I don't see how it could be, it's not a machine and it doesn't reproduce. Bryan 17:12, 25 Jun 2005 (UTC)

Also : grey goo is matter (nanoparticles) when black holes are -commonly defined as- a lack of matter. grosmarcel 17:16, 1 Feb 2006 (CET)

Though I have never heard that definition of a black hole before and don't really see how it applies, so I'd doubt the "commoness" of it. :) Bryan 16:58, 1 February 2006 (UTC)

Interesting discussion Grey goo impossible due to energy problems

I had not come across an article that analysed the energy side of the story as far as Grey goo is concerned. This guy have written an interesting and detailed discussion of the problems that would hinder any attempt to lanch a successful Grey goo. It worth a read. [2]

Grass is an excellent grey goo. One of the toughest, meanest replicators out there. Um, but it hasn't quite conquered the planet yet. :-) Kim Bruning 19:41, 17 July 2005 (UTC)

Viruses and Bacteria

The page suggested that you should "consider viruses as the most perfect example of nanotechnology"... which isn't a reasonable comparison as viruses are not capable of self replication, but rely on subverting a host organism's cell division to reproduce. I changed the link to point to bacteria, which are self replicating. JulesH 21:24, 26 July 2005 (UTC)

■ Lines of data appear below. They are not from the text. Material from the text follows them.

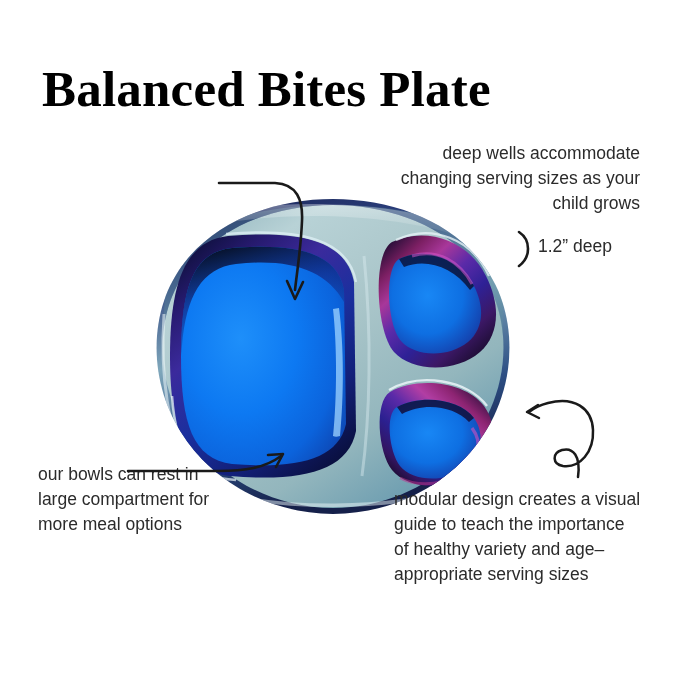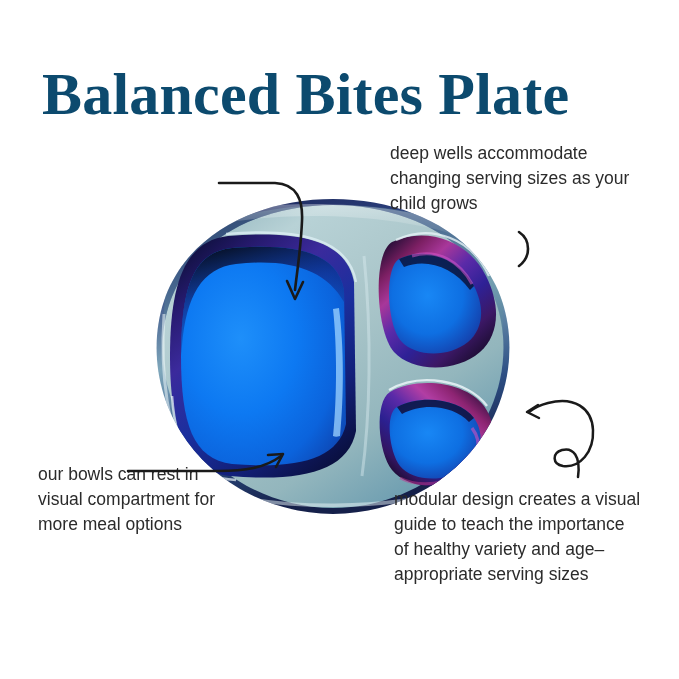"Balanced Bites Plate" #title { color: #0c4a6e -> #000000; font-size: 60px -> 51px }
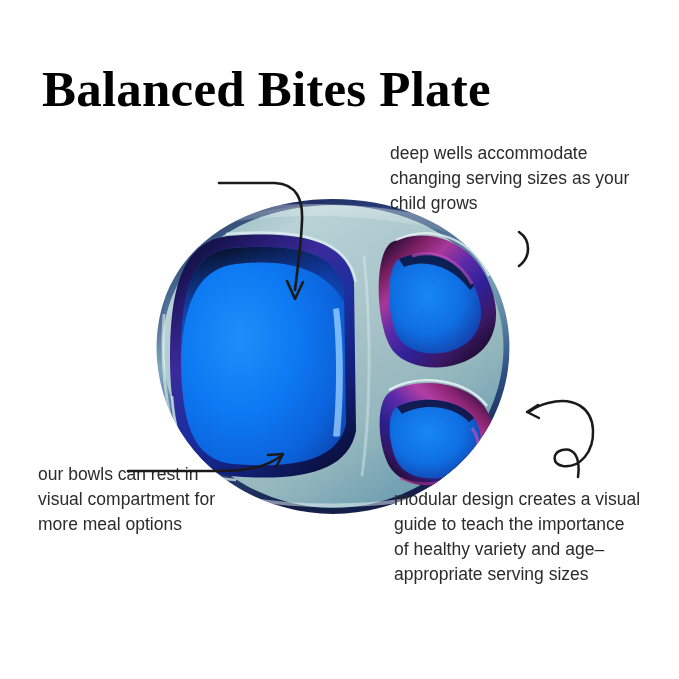"deep wells accommodate changing serving" #annot-top-right { text-align: none -> right }
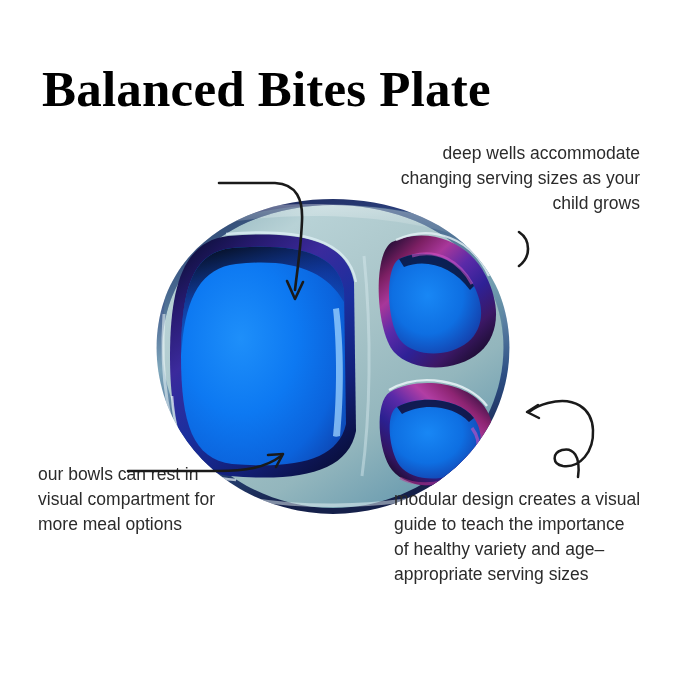"1.2” deep" div { html: none -> <div>1.2” deep</div> }
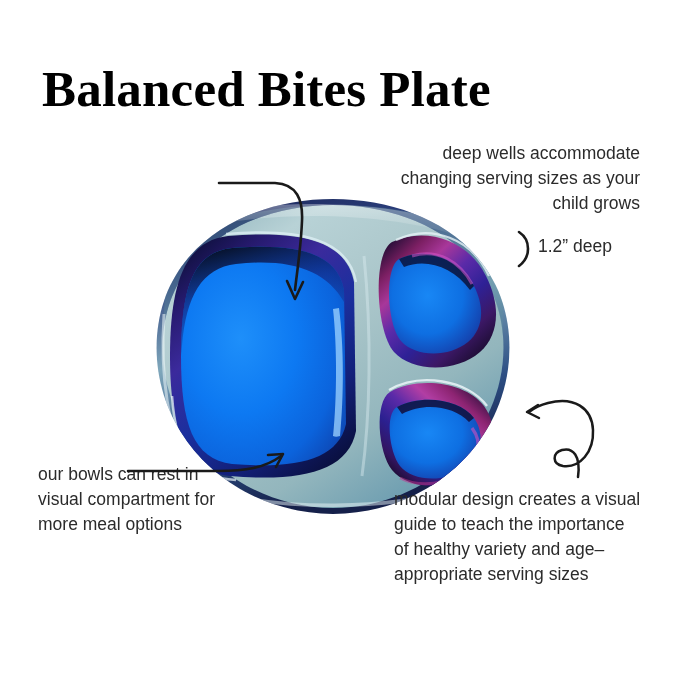"our bowls can rest in" div.annot { text: visual -> large }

I think that comparing nano-computerized self-replicating autonomous bacteria to the bacteria that naturally evolved on this planet in balance with the rest of the life cycle is moderstely absurd. The reasoning should be self-evident. -thelxepeia

Could you make the reasoning explicit anyway? It's not self-evident to me, nor do I see why it should be. It's not like naturally evolved life forms "deliberately" seek some sort of balance with the rest of the life cycle (not sure what that means for that matter), and Earth is severely chemically imbalanced as a result of the life on it. Bryan 00:00, 20 September 2005 (UTC)

Lost?

I don't recall any references to 'organic grey goo' in the television series Lost...can anyone provide a citation? --prefers to remain numbered, Nov 9th 2005, 16:29 PST

Revision as of 07:41, 23 June 2005 seems to have added 'Watch Lost on ABC.', which seems to have evolved into the reference seen in more recent revisions, by a well-meaning editor who wasn't familiar with the show. I follow the show and haven't seen any references to organic grey goo (although I see how it could be speculated upon given the events of the show). Unless the show presents something more appropriately encyclopedic, I'm going to remove the reference, if nobody minds. --SleepyHappyDoc 02:32, 13 November 2005 (UTC) (oh, and I signed up for an account since I posted the question a few days ago...that's not a sock puppet above, just me before I logged in.)

Useless info

This article is full of random information that has nothing to do with the hypothetical idea of grey goo. For instance, the grammatically incorrect and non-pertinent paragraph ending with: "some proponents of molecular nanotechnology argue that artificial nanomachines might be able to outcompete natural life because they could have irreducibly complex designs that life could not have developed via natural evolution."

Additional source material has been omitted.